Where the line containing "kinh doanh Nhà" appears in the records below, begin there and repeat each line exactly through the final one, dropping all pictures.

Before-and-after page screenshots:
┄┄┄┄┄┄┄┄┄┄

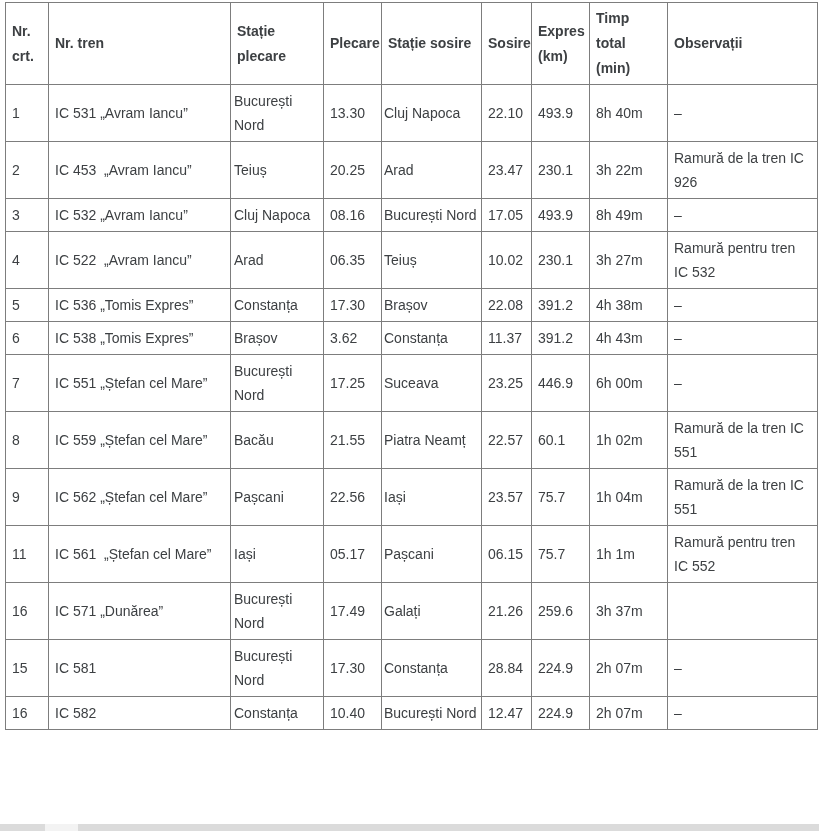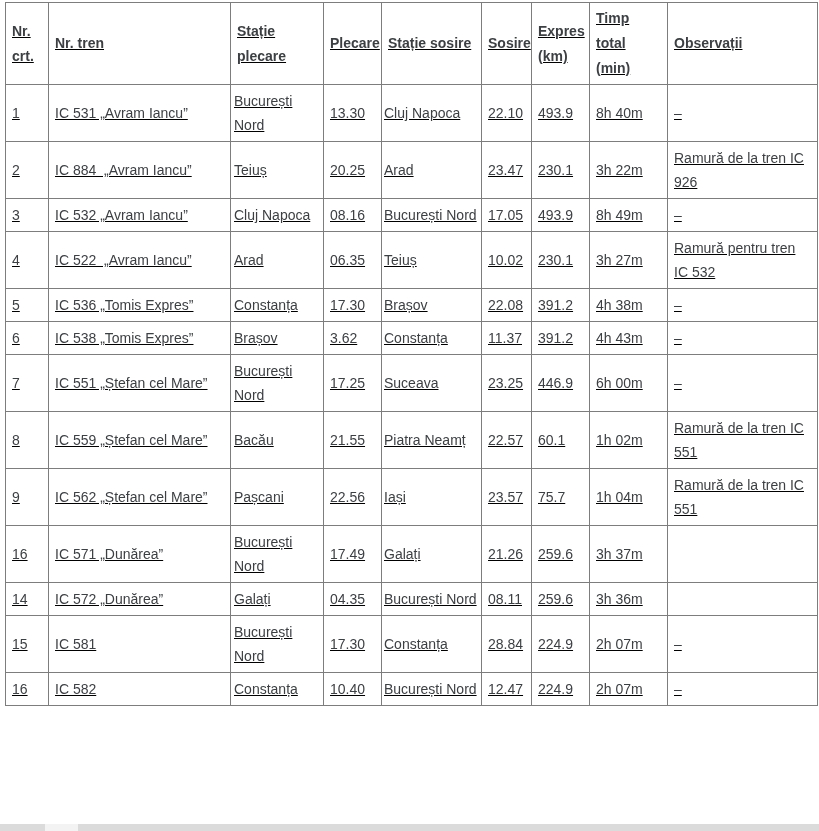"Nr. crt." .page { text-decoration: underline -> none }
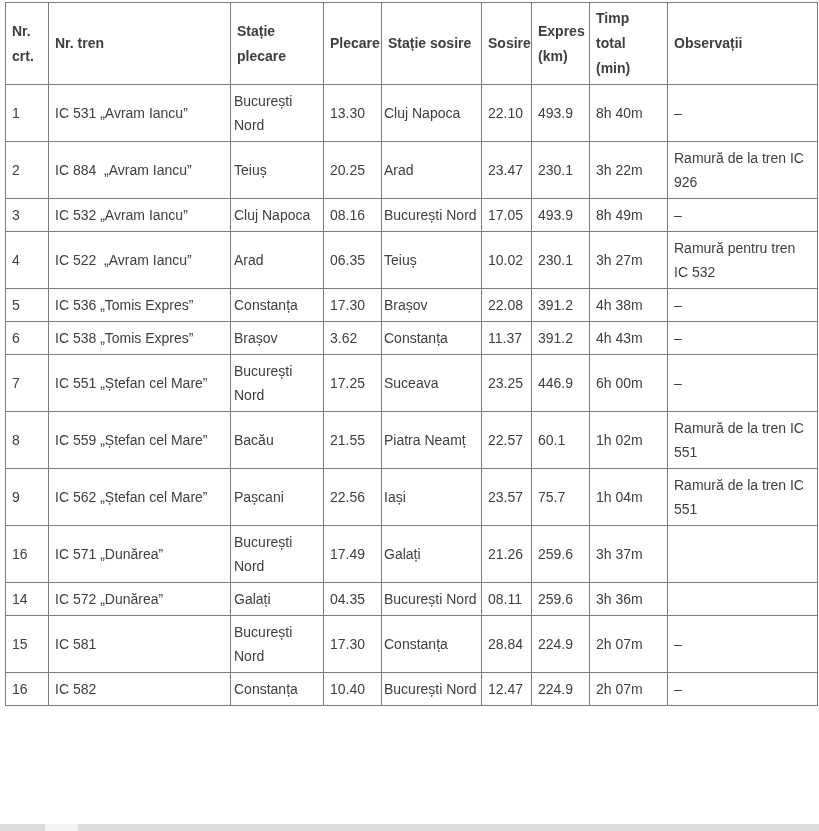"IC 884 „Avram Iancu”" td.col-tren { text: 884 -> 453 }
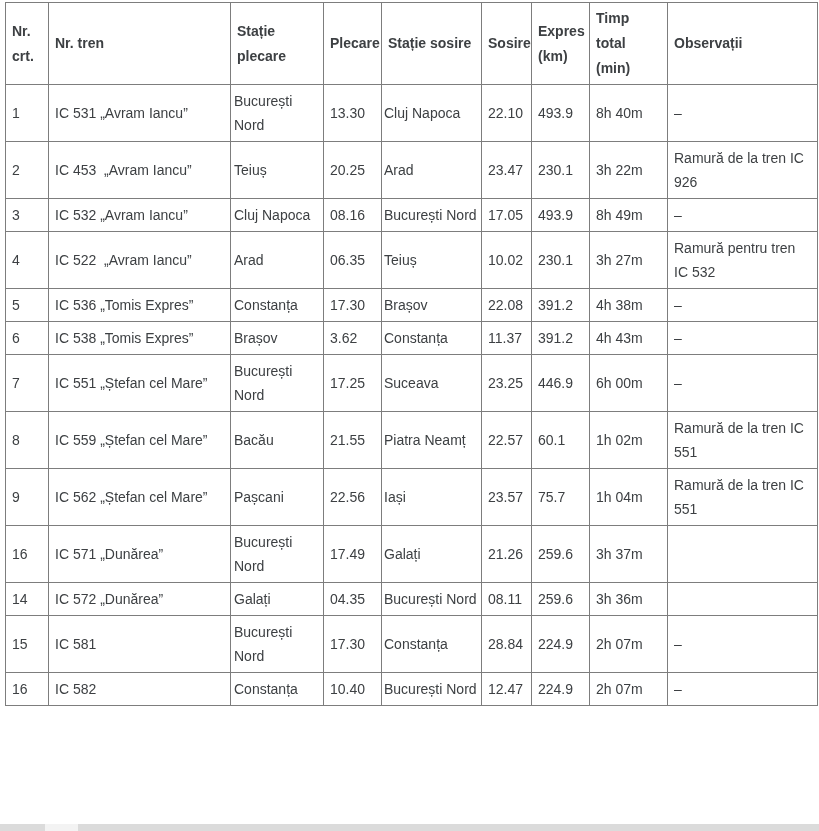"11" tr { html: none -> <tr> <td>11</td> <td>IC 561 „Ștefan cel Mare”</td> <td>Iași</td> <td>05.17</td> <td>Pașcani</td> <td>06.15</td> <td>75.7</td> <td>1h 1m</td> <td>Ramură pentru tren IC 552</td> </tr> }
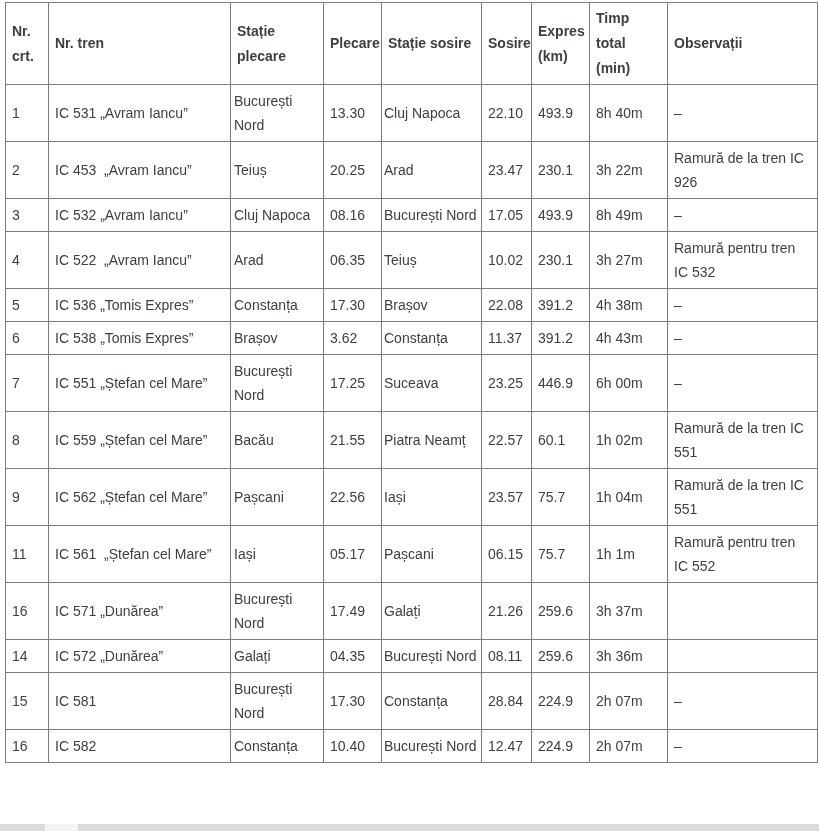"14" tr { html: <tr> <td>14</td> <td>IC 572 „Dunărea”</td> <td>Galați</td> <td>04.35</td> <td>București Nord</td> <td>08.11</td> <td>259.6</td> <td>3h 36m</td> <td></td> </tr> -> none }
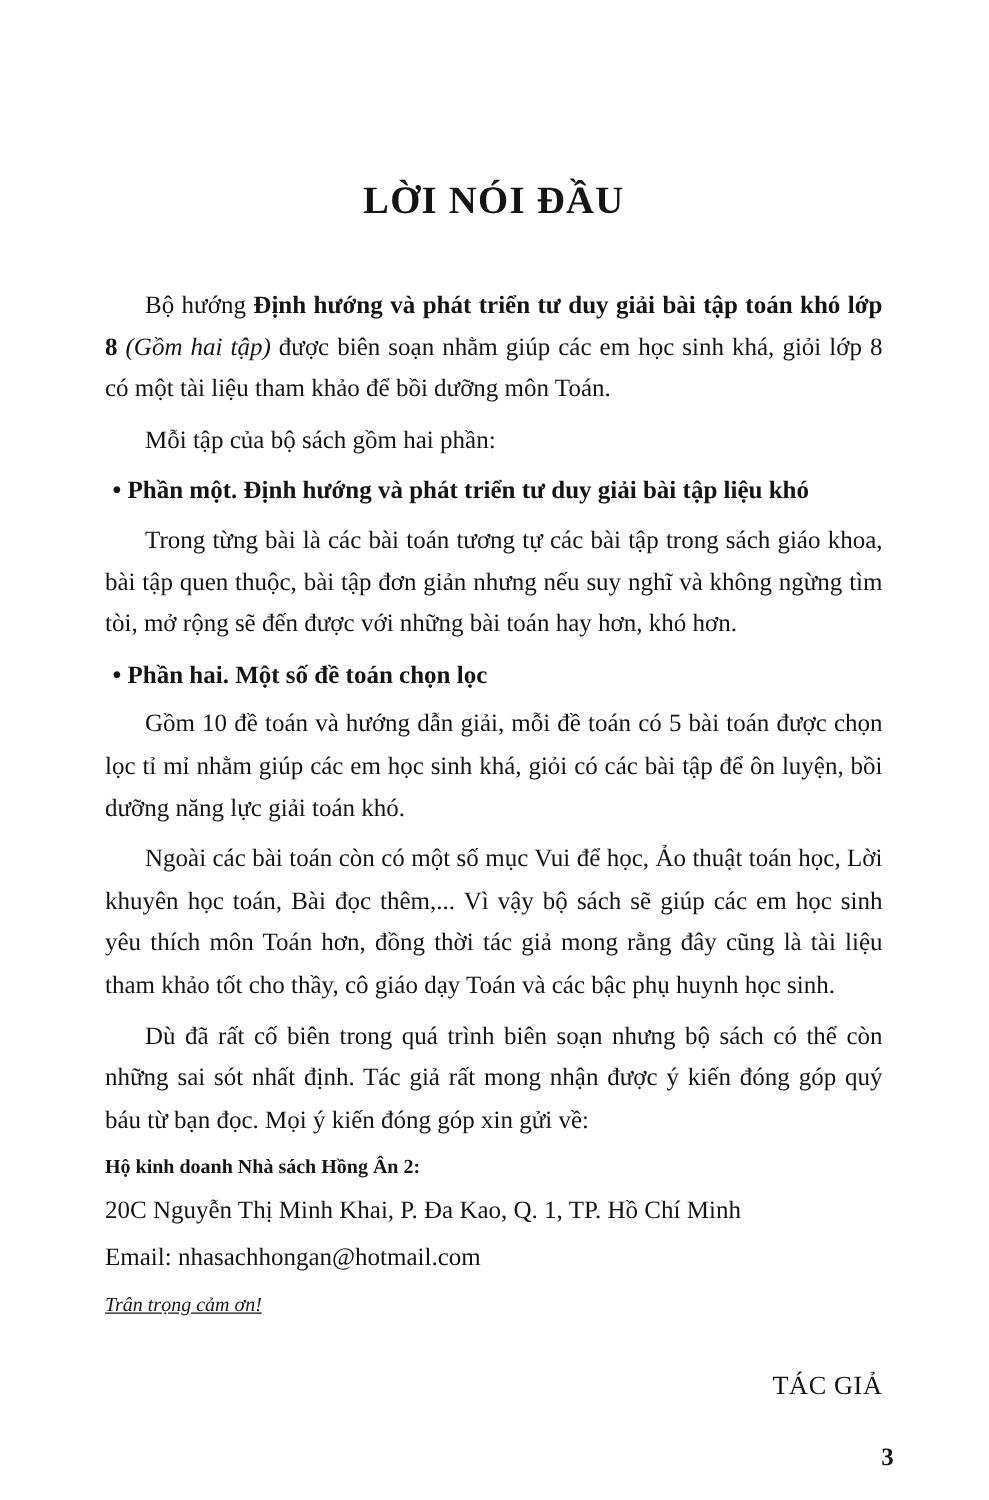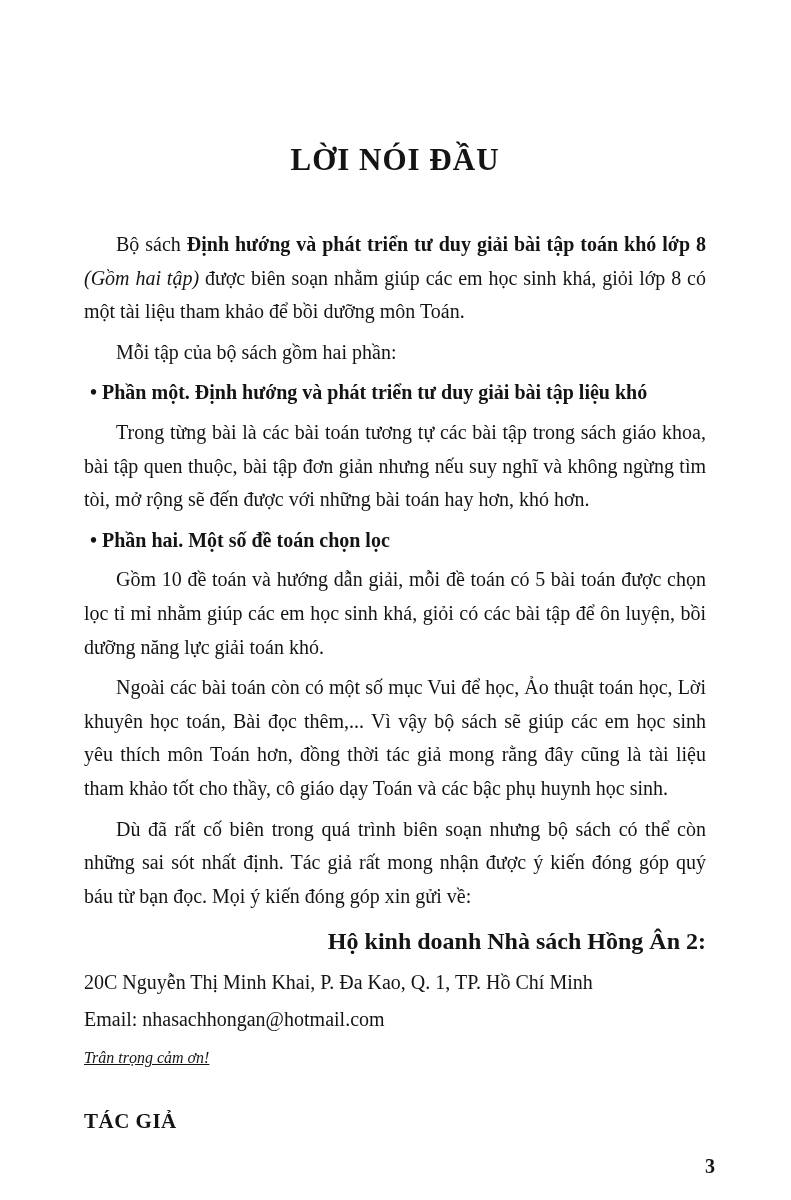"Bộ sách" span { text: sách -> hướng }
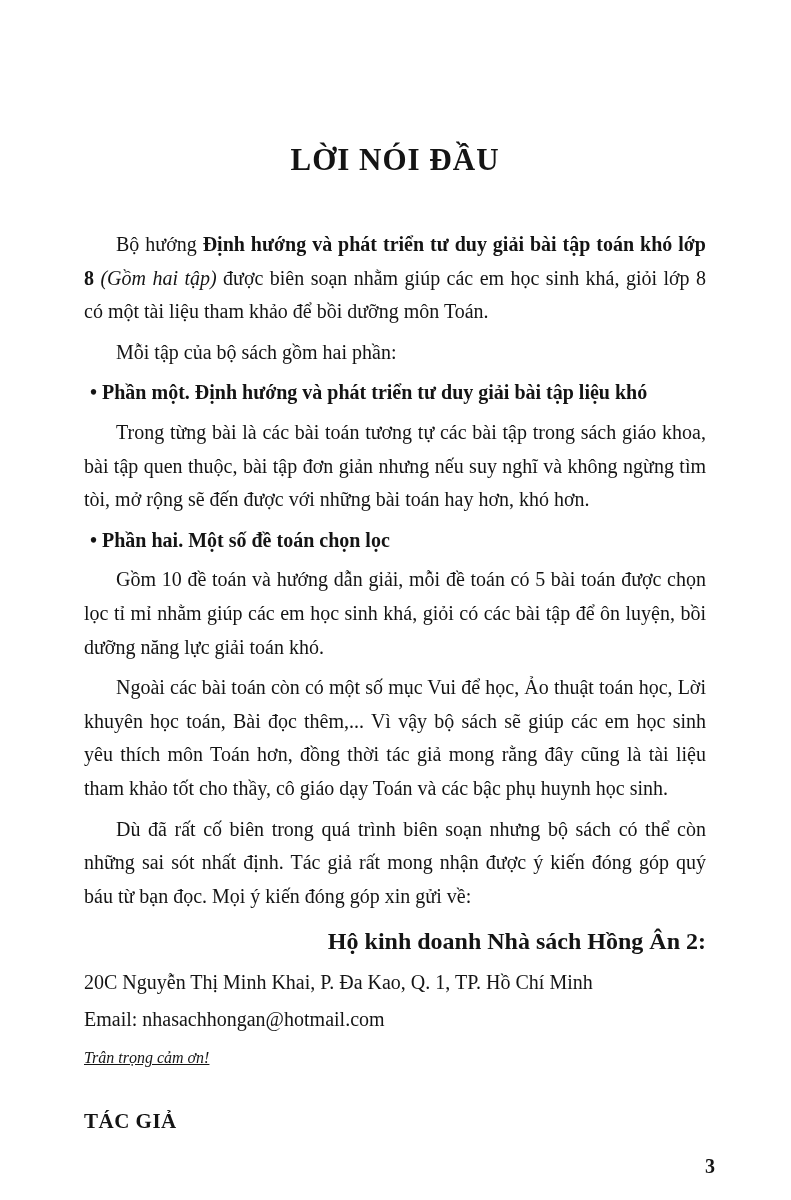"Hộ kinh doanh Nhà sách" .contact-name { font-size: 24px -> 16px; text-align: right -> none }
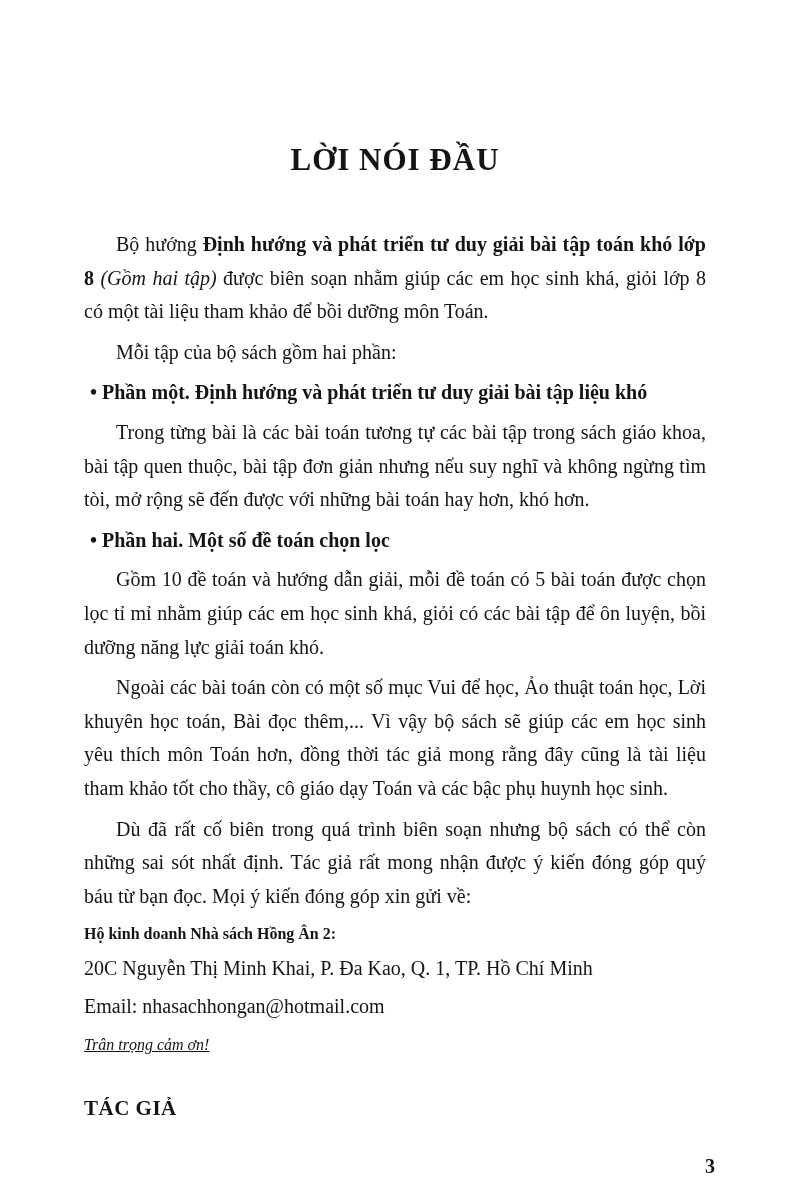"TÁC GIẢ" .author { font-weight: bold -> normal; text-align: left -> right }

┄┄┄┄┄┄┄┄┄┄

EXPECTED ANSWER:
"Hộ kinh doanh Nhà sách" .contact-name { font-size: 24px -> 16px; text-align: right -> none }
"TÁC GIẢ" .author { font-weight: bold -> normal; text-align: left -> right }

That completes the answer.